Le verdissement de la « pas-de-bol » s’accentue, la voilà chlorophyllisée de fond en comble. Peut-être qu’elle va évanouir, tu crois ?
— Donc, reprends-je, le guet de l’ancien taulard ne vous a pas échappé. Vous avez réalisé le danger et décidé d’en finir sans souffler mot à votre jules. Alors que faites-vous, ma très belle ? Vous prenez le pistolet qu’Ambroise planque en cas de coup dur. Faisant le grand tour et, avec mille précautions, vous gagnez la clairière servant de poste de guet à Proute. Quand vous êtes près de sa planque, vous constatez qu’il dort. Du moins le croyez-vous car, en fait, le digne homme est déjà mort, foudroyé par la capsule qu’il hébergeait dans sa viandasse.
« Votre émotion est bien trop intense pour que vous vous aperceviez de la chose. A votre avis, le truand roupille, simplement. Sans un bruit vous vous approchez de lui et lui logez une bastos dans le corps. Puis persuadée de l’avoir buté, vous rentrez, essuyez soigneusement l’arme avant de la remettre en place. D’après vos aimables perspectives, votre bonhomme sera fatalement accusé du meurtre. On l’enchristera, pour longtemps cette fois, et vous n’aurez plus qu’à aller palper la bonne galette au Québec.
« Tout de même, vous craignez que sa culpabilité ne soit pas réellement évidente. Vous voulez que la chose soit in-dé-niable. La nuit suivante, quand tout repose dans Boz et dans Jérimadet, vous vous levez, prenez la remorque à vélo sous la remise et allez récupérer le cadavre. Peut-être avez-vous administré un somnifère à votre mec pour être plus tranquille ? Toujours est-il que vous ramenez le corps de la forêt et puis, toute faible femme que vous semblez être, parvenez à le hisser sur le toit. Il ne reste plus que d’attendre. Le temps travaille désormais pour vous. Beau boulot, ma petite dame ! »
Je me tais. Le silence qui continue de siffler dans mes baffles va cesser, je pressens. Le ciel est trop chargé d’effroyables orages pour le tolérer davantage.
Effectivement, ça commence, doucettement.
Béru qui murmure, à peine audible :
— Je savais… C’tait fatal… La merde ne peut donner que du fumier…
Posément, il enlève son veston, le jette sur le lit du gâteux agonique. Il paraît désemparé, l’espace d’un bref instant. Comme s’il ne se rappelait plus son nom, ni le lieu où il se trouve. Son regard semble brouillé. De la bave s’écoule de son groin. Et puis, un soubresaut d’électrocuté le fait bondir de lui-même. Il pousse ce hennissement étrange, intense, qu’il émet en éjaculant.
C’est un cri de kamikaze drivant sa torpille sur un destroyer amerlock. Une sorte de clameur dantesque qui fait trembler les vitres de l’hôpital.
Il se jette sur Ambroise, rabat ses caroubles, l’empare à poignées sans que cesse son hurlement de mort. Il le décolle de son matelas, l’élève bien haut et le balance par la fenêtre ouverte. Le chétif joint son cri de détresse éperdue à celui de son bourreau et disparaît.

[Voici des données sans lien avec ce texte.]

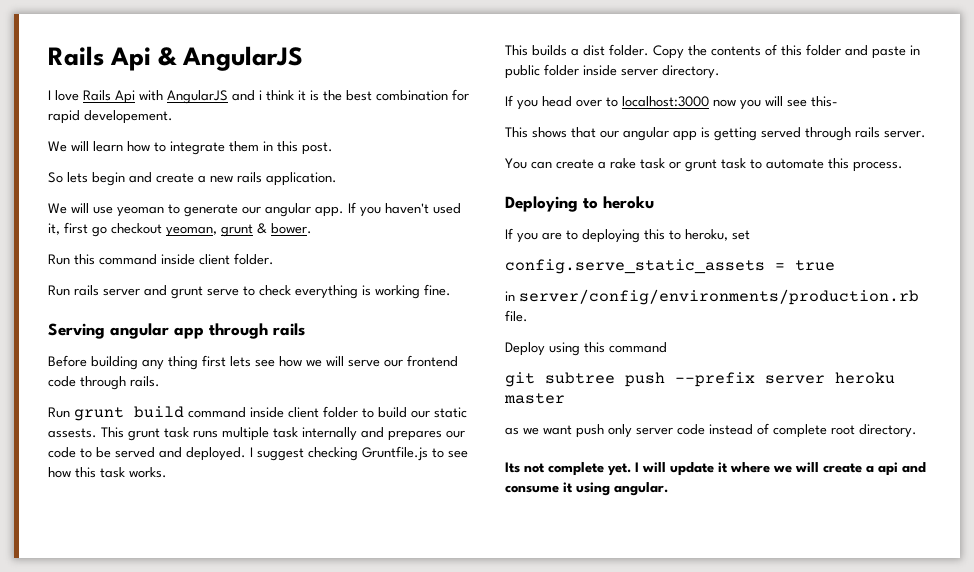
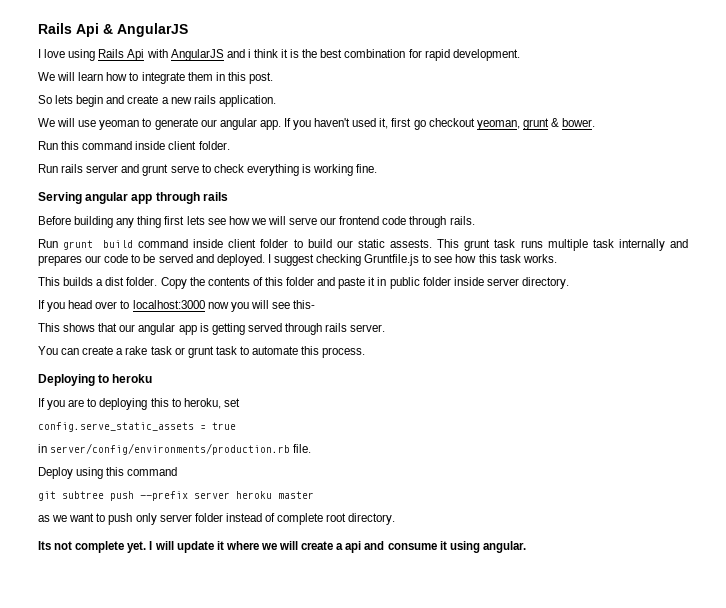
- I love Rails Api with AngularJS and i think it is the best combination for rapid developement.
+ I love using Rails Api with AngularJS and i think it is the best combination for rapid development.
- Copy the contents of this folder and paste in public folder inside server directory.
+ Copy the contents of this folder and paste it in public folder inside server directory.
- as we want push only server code instead of complete root directory.
+ as we want to push only server folder instead of complete root directory.

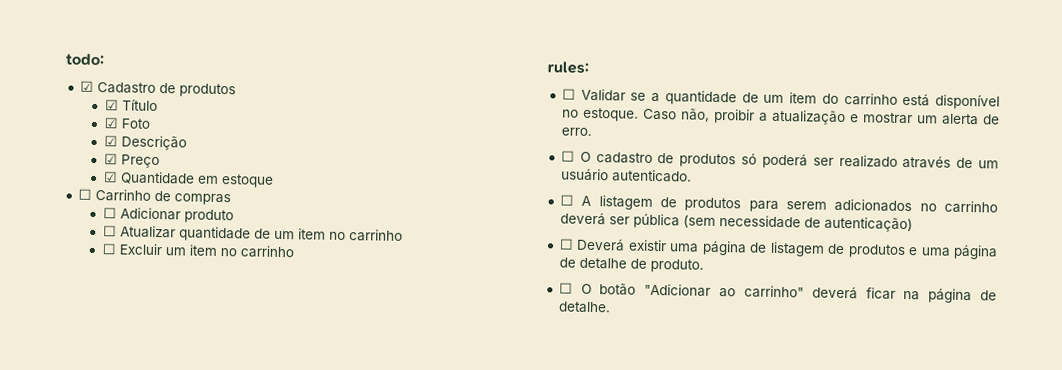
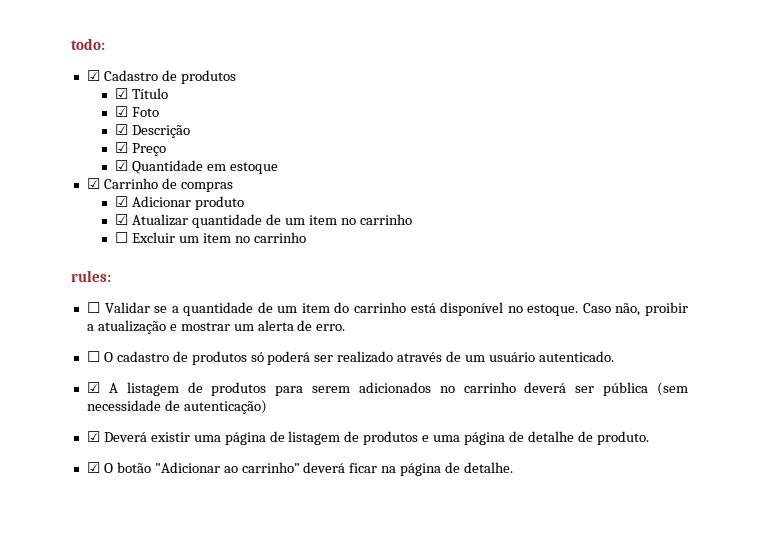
- ☐ Carrinho de compras
+ ☑ Carrinho de compras
- ☐ Adicionar produto
+ ☑ Adicionar produto
- ☐ Atualizar quantidade de um item no carrinho
+ ☑ Atualizar quantidade de um item no carrinho
- ☐ A listagem de produtos para serem adicionados no carrinho deverá ser pública (sem necessidade de autenticação)
+ ☑ A listagem de produtos para serem adicionados no carrinho deverá ser pública (sem necessidade de autenticação)
- ☐ Deverá existir uma página de listagem de produtos e uma página de detalhe de produto.
+ ☑ Deverá existir uma página de listagem de produtos e uma página de detalhe de produto.
- ☐ O botão "Adicionar ao carrinho" deverá ficar na página de detalhe.
+ ☑ O botão "Adicionar ao carrinho" deverá ficar na página de detalhe.

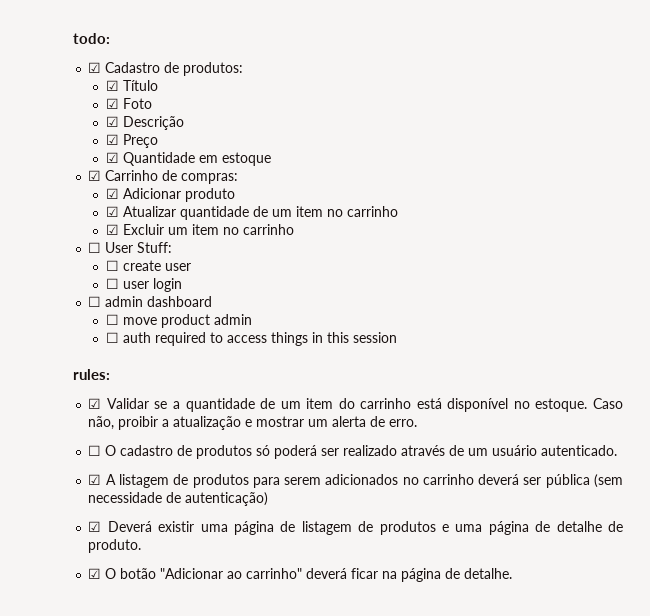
- ☑ Cadastro de produtos
+ ☑ Cadastro de produtos:
- ☑ Carrinho de compras
+ ☑ Carrinho de compras:
- ☐ Excluir um item no carrinho
+ ☑ Excluir um item no carrinho
+ ☐ User Stuff:
+ ☐ create user
+ ☐ user login
+ ☐ admin dashboard
+ ☐ move product admin
+ ☐ auth required to access things in this session
- ☐ Validar se a quantidade de um item do carrinho está disponível no estoque.
+ ☑ Validar se a quantidade de um item do carrinho está disponível no estoque.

Incomblé par son acte, le Mammouth cueille ensuite la Grabote « avec sa chaise », et lui fait suivre le même chemin avant que j’aie eu le temps d’interviendre.
On perçoit des clameurs, au-dehors.
En titubant, je gagne la croisée et regarde le désastre.
— Il le fallait, assure le Gros ; il le fallait.
— Oui, je comprends, fais-je. Mais c’est tout de même une chance que nous soyons au rez-de-chaussée.
Je suis entré en contact avec les laboratoires Vissmerbaum et Gotha Inco qui proposent d’acheter le cadavre de Marcel Proute pour récupérer les restes de la substance.
Il s’agirait d’un produit de contamination à effet terrifiant, capable de décimer tout ou partie de la planète. Te tiendrai au courant.